Using the listing below, retype exactly the lines starting at the one with "[337,151,342,160] : -> (318, 135) none" and ending at the one with "(274, 559) none", and include both.

______________________________

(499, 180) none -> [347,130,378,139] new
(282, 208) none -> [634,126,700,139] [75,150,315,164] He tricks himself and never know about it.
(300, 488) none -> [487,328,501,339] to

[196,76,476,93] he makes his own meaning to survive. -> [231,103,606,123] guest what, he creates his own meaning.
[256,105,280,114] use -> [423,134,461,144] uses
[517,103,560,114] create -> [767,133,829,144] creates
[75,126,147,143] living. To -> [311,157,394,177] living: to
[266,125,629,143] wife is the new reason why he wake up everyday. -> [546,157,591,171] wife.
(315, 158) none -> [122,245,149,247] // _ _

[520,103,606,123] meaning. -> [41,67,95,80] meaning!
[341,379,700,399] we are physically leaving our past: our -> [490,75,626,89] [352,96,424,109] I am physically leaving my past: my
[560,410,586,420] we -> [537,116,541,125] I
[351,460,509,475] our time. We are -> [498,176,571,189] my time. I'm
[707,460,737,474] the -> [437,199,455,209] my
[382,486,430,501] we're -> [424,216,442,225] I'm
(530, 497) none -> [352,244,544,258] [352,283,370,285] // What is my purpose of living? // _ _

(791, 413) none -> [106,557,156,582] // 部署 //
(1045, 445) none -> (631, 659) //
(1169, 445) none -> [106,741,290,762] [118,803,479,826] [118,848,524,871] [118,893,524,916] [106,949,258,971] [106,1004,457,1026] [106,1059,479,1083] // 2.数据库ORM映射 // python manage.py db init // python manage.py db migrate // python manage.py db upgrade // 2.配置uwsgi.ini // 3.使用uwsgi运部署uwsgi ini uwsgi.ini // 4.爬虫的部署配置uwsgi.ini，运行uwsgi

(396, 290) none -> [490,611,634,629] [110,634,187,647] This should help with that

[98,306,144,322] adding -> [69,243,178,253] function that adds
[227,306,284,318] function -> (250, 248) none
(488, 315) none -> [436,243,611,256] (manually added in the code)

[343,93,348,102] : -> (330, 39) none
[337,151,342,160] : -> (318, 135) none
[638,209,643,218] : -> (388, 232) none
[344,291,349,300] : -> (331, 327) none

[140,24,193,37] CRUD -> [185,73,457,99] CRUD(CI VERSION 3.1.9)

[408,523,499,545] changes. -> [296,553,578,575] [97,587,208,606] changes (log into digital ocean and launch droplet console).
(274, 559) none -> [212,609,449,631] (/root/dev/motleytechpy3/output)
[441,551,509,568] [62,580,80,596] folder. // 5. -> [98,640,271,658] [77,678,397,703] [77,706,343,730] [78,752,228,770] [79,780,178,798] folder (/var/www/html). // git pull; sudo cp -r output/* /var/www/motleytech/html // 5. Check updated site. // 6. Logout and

______________________________

TASK RESPONSE:
[337,151,342,160] : -> (318, 135) none
[638,209,643,218] : -> (388, 232) none
[344,291,349,300] : -> (331, 327) none

[140,24,193,37] CRUD -> [185,73,457,99] CRUD(CI VERSION 3.1.9)

[408,523,499,545] changes. -> [296,553,578,575] [97,587,208,606] changes (log into digital ocean and launch droplet console).
(274, 559) none -> [212,609,449,631] (/root/dev/motleytechpy3/output)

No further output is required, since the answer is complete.